Le procès du baron des bitcoins commence aujourd’hui
Le procès du baron autoproclamé des bitcoins, le français Mark Karpeles, débutera aujourd’hui mardi à Tokyo. Malgré le scandale lié à la faillite de la plateforme d’échanges MtGox, le bitcoin est une monnaie virtuelle toujours plus tentante. «Il attend son procès avec calme et va plaider non coupable», a déclaré cette semaine son avocat, Kiichi Iino, aux agences internationales.

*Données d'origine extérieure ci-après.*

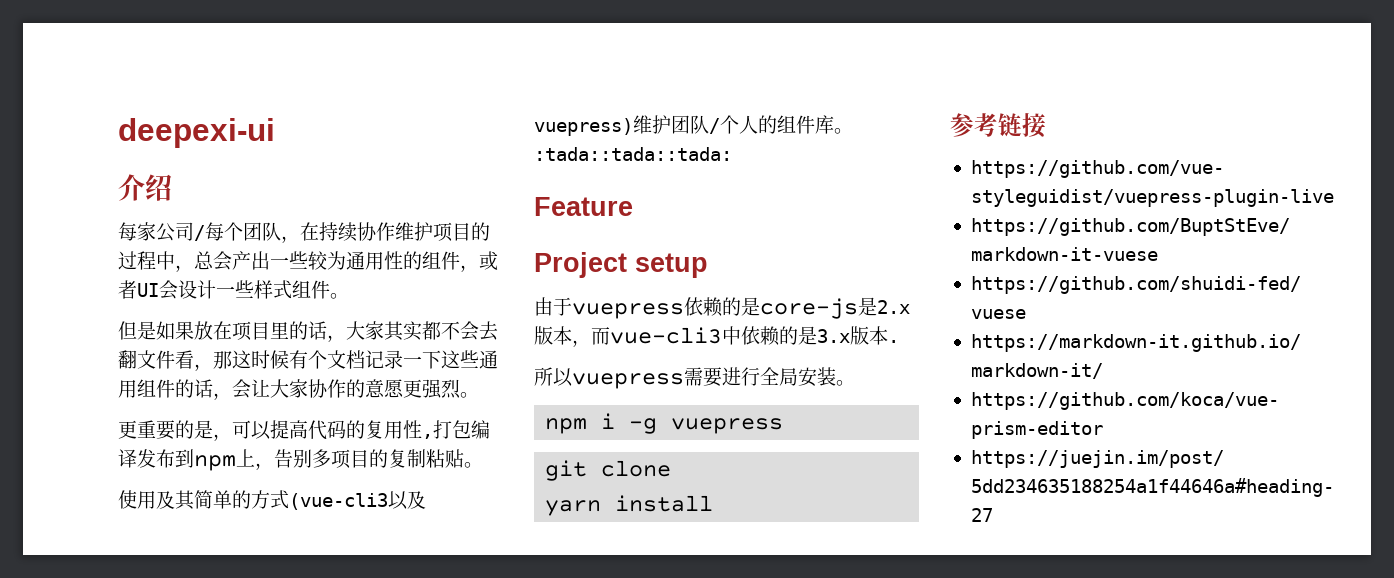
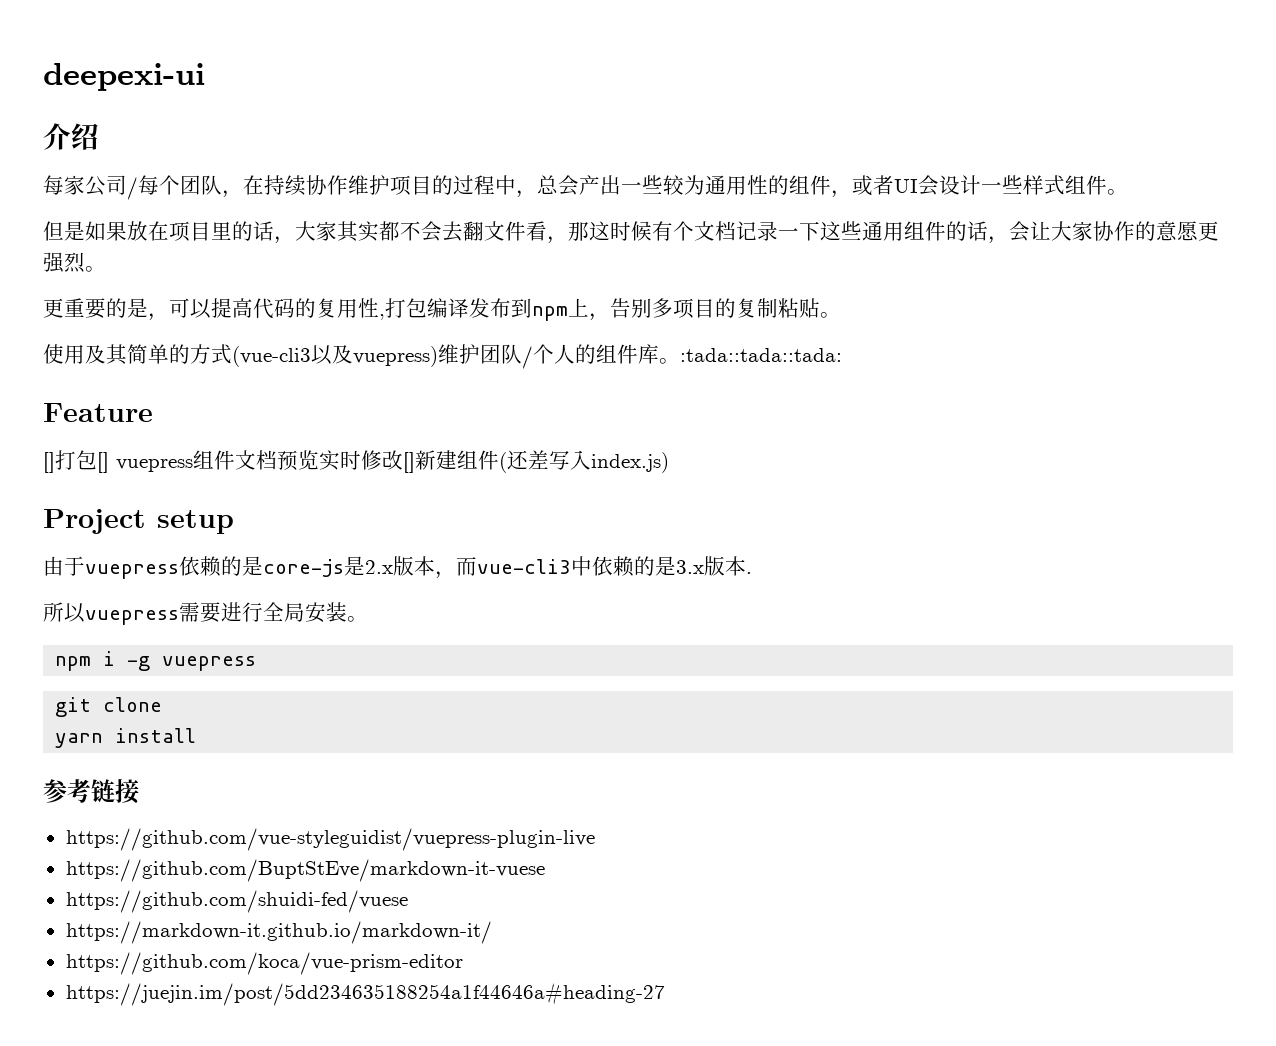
(633, 206) none -> [43,450,669,473] // []打包[] vuepress组件文档预览实时修改[]新建组件(还差写入index.js)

En liberté depuis un an, après avoir passé autant de temps en prison, Mark Karpeles est accusé d’enrichissement personnel par la création artificielle d’un million de dollars. Ce, au détriment des véritables détenteurs de bitcoins dont sa société, implantée au Japon, gérait les actifs. Cette dernière a déposé le bilan début 2014.Aujourd’hui âgé de 32 ans, il avait déjà été condamné en France en 2010 à un an de prison pour «accès frauduleux à un système de traitement automatisé de données» de l’entreprise où il travaillait au moment des faits.
Dans le cas de MtGox, il a toujours affirmé que la plateforme avait été victime d’une attaque informatique extérieure, mais mi-septembre 2015, il a été mis en examen et emprisonné, après déjà 6 semaines de garde-à-vue, pour falsification d’informations et détournement d’une somme de 321 millions de yens (2,4 millions d’euros). Depuis cette affaire qui remonte à plus de trois ans, le bitcoin a fait grand débat au Japon et sa réputation a souffert, mais cette époque est désormais presque révolue. Une loi de mai 2015 lui a donné, ainsi qu’à d’autres moyens de paiement de ce type, un statut encadré de «monnaie virtuelle», ce qu’elle n’était pas auparavant.Les plateformes d’échange comme BitPoint ou bitFlyer doivent, pour pouvoir officier, recevoir un agrément des autorités.Celles qui sont entrées dans cette activité se démènent pour promouvoir la monnaie dont le cours était ce vendredi au Japon égal à 284.110 yens (2.189 euros), un niveau qui paraissait inimaginable à l’époque MTGox.
Des magasins aussi réputés que la chaîne nippone de grandes surfaces d’électronique Bic Camera ou la compagnie aérienne Peach Aviation acceptent les paiements en bitcoins, ou sont sur le point de le faire.Des jeunes, qui n’osent pas investir en Bourse, voient dans le bitcoin un moyen de thésauriser, étant rassurés, à tort ou à raison, par les messages vantant la sûreté offerte désormais par des sociétés moins obscures que ne l’était MTGox et dans un environnement légal clarifié.Reste que, malgré ces précautions, les autorités et la presse mettent en garde régulièrement contre de petits malins qui vendent à des naïfs de faux bitcoins ne valant absolument rien.